Deux livres de Julian Barnes

Recueil de chroniques sur la France, sa vie de province, sa gastronomie, ses courses cyclistes, sa littérature et son cinéma, ses peintres et ses chanteurs. Le chapitre sur Godard et Truffaut  est assez décevant. Barnes est bien plus à son affaire lorsqu’il parle littérature : Baudelaire, Mallarmé, et surtout deux cents pages passionnantes sur Flaubert, évoqué à travers sa correspondance et ses carnets de travail.
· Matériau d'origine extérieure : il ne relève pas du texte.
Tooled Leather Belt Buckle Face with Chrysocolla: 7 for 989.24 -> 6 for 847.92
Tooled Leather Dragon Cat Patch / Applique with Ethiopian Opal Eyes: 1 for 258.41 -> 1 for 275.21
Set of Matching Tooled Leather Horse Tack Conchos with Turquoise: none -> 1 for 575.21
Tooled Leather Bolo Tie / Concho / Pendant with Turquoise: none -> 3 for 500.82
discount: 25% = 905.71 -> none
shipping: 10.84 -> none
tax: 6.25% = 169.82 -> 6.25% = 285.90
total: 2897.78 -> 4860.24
Le tout se conclut par un article épatant sur le statut du personnage secondaire au sein d’une composition romanesque, à travers l’exemple de la destinée du Justin de Madame Bovary, dont Barnes montre qu’elle est une sorte de miroir en réduction du roman tout entier, conçu pour passer pratiquement inaperçu, comme un détail caché dans une fresque et qui la résume tout entière. Un modèle de narratologie appliquée comme elle devrait toujours l’être : aussi passionnante qu’une enquête de Sherlock Holmes, attentive au texte, non jargonnante, et riche d’enseignements.

Il y a, dans Quelque chose à déclarer, une page hilarante sur la difficulté de réussir une recette by the book ; on croirait se voir soi-même à l’oeuvre aux fourneaux. C’est tout le sujet d’Un homme dans sa cuisine, où Barnes raconte ses angoisses, ses réussites et ses échecs culinaires. Le titre anglais, The Pedant in the Kitchen, est beaucoup plus drôle et en accord avec le ton du livre. Car l’humour de ces chroniques vient de ce que le pédant en question est au fond victime d’une déformation professionnelle : celle du littéraire qui ne peut s’empêcher d’envisager une recette comme un texte, justiciable d’une lecture aussi serrée que, disons, un sonnet de Mallarmé — fatale erreur. Si vous êtes un anxieux obsessionnel ; si vous aimez faire la cuisine sans prédisposition particulière pour l’invention personnelle et que vous êtes donc obligé de confier votre sort à des livres de recettes ; si vous vous êtes régulièrement arraché les cheveux devant l’imprécision ou les contradictions flagrantes des dites recettes en essayant de les suivre à la lettre (la cuillerée, rase ou bombée ?), alors ce livre savoureux est pour vous.

 

Julian BARNES, Quelque chose à déclarer. Traduction de Jean-Pierre Aoustin. Gallimard, Folio n° 4242, 2005, 410 p.
Un homme dans sa cuisine. Traduction de Josette Chicheportiche. Mercure de France, 2005, 153 p.